A trip to Paris and a Miles Davis concert would determine the course of my life. It all started innocently enough. In 1954 I was chosen by the African American Michigan Avenue YMCAA to be part of a delegation to a Bible study convention. The money had been raised by the older members of the Y, merchants, professionals and clergymen who acted as the informal government of black Buffalo and negotiated with the white government that wielded power in the community.

I was very active in high school clubs, and the Y was a second home, where I would go and swim and try to set down some chord changes on the piano. There were many eccentric characters who came to the Y. One was a guy who called himself Lord Johnny. He taught me some blues chord changes that I later learned were the ones Charlie Parker used. Parker changes.

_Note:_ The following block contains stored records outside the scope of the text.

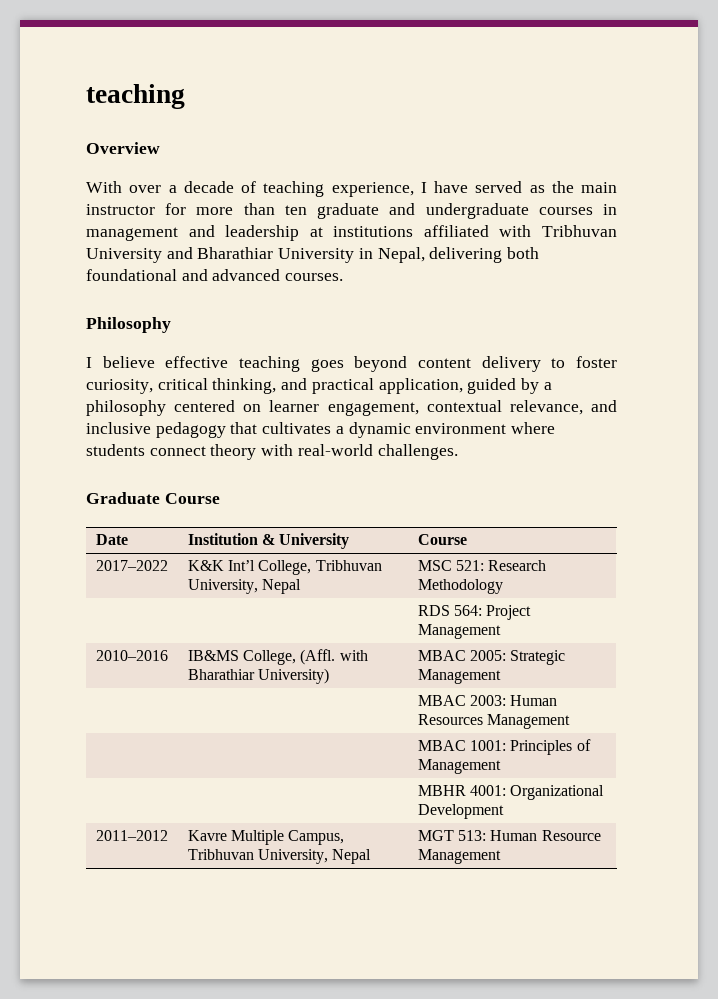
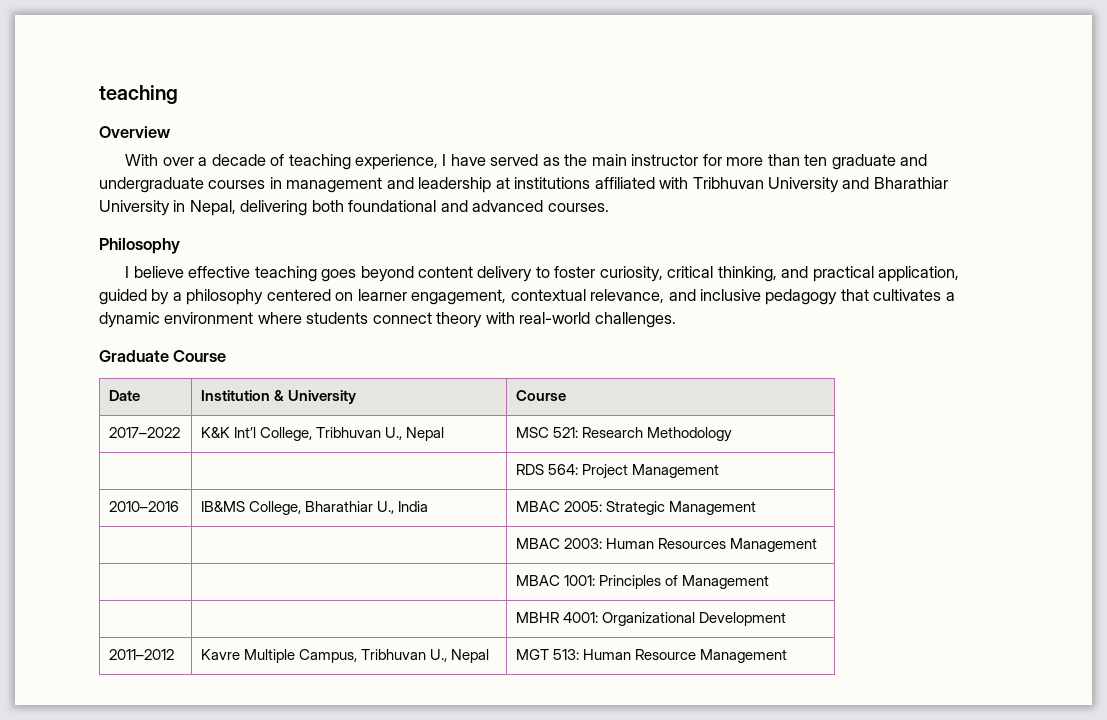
- 2017–2022 | K&K Int’l College, Tribhuvan University, Nepal | MSC 521: Research Methodology
+ 2017–2022 | K&K Int’l College, Tribhuvan U., Nepal | MSC 521: Research Methodology
- 2010–2016 | IB&MS College, (Affl. with Bharathiar University) | MBAC 2005: Strategic Management
+ 2010–2016 | IB&MS College, Bharathiar U., India | MBAC 2005: Strategic Management
- 2011–2012 | Kavre Multiple Campus, Tribhuvan University, Nepal | MGT 513: Human Resource Management
+ 2011–2012 | Kavre Multiple Campus, Tribhuvan U., Nepal | MGT 513: Human Resource Management

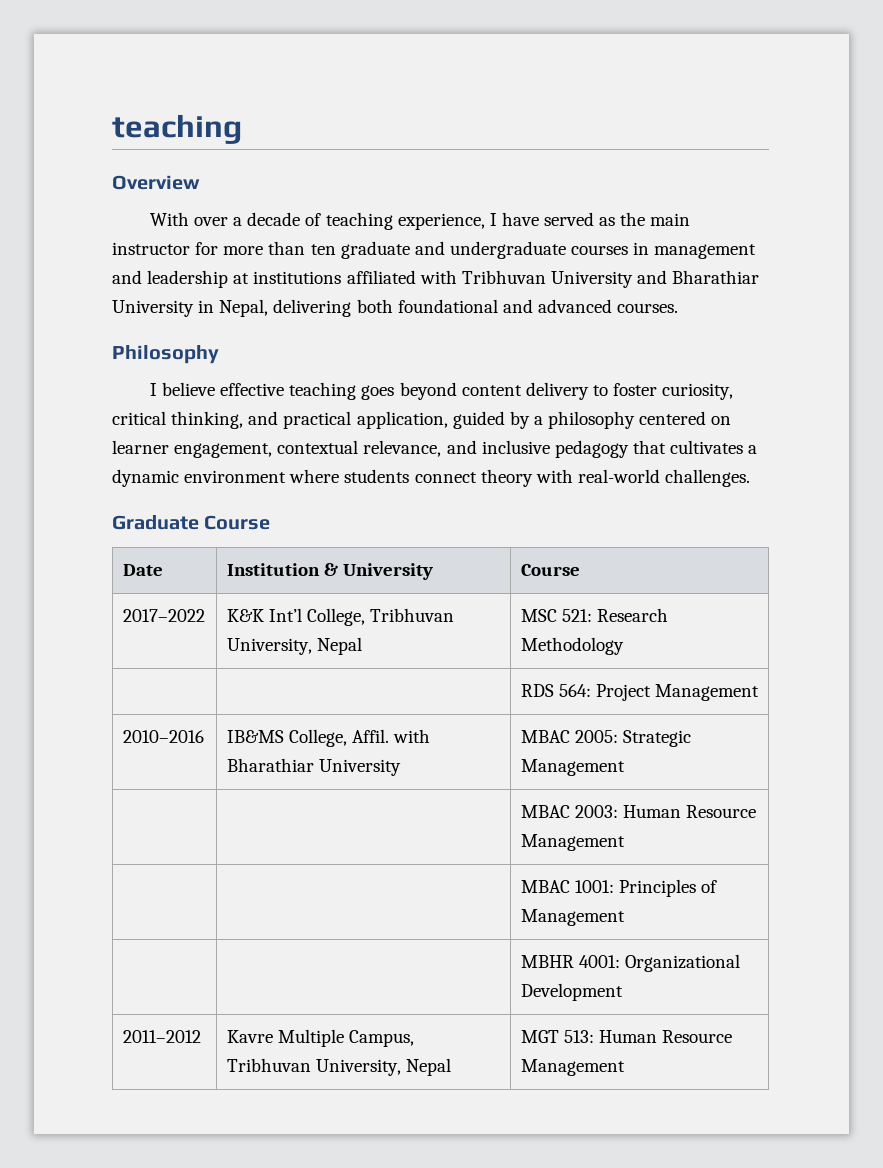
- 2017–2022 | K&K Int’l College, Tribhuvan U., Nepal | MSC 521: Research Methodology
+ 2017–2022 | K&K Int’l College, Tribhuvan University, Nepal | MSC 521: Research Methodology
- 2010–2016 | IB&MS College, Bharathiar U., India | MBAC 2005: Strategic Management
+ 2010–2016 | IB&MS College, Affil. with Bharathiar University | MBAC 2005: Strategic Management
- | | MBAC 2003: Human Resources Management
+ | | MBAC 2003: Human Resource Management
- 2011–2012 | Kavre Multiple Campus, Tribhuvan U., Nepal | MGT 513: Human Resource Management
+ 2011–2012 | Kavre Multiple Campus, Tribhuvan University, Nepal | MGT 513: Human Resource Management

I’ll never forget the day my young friend and future roommate Malcolm Ernie and I were standing in the lobby of the YMCA and he received a phone call from Emperor Hailie Selassie. The YMCA was where I met my first wife, Pricilla Thompson. It was at the YMCA where our mentor was the late Fred Barkley and where, later, during my university years, poet Lucille Clifton and her husband Fred, and short story writer Ray Smith, performed in plays. We called ourselves the Buffalo Community Dramatic Workshop. Our director was Joe Byron, who was a doctor at Buffalo’s Roswell Hospital. Our performance of Lorraine Hansberry’s Raisin in the Sun took place at the hospital’s auditorium. It was only during last year, while accompanying my spouse Carla Blank to a meeting with Buffalo architects in connection with her book about women architects, that I learned the YMCA was designed by the renowned black architect John E. Brent. I knew his daughter, who was the mother of Janessa and Jennifer Rollins, friends of mine.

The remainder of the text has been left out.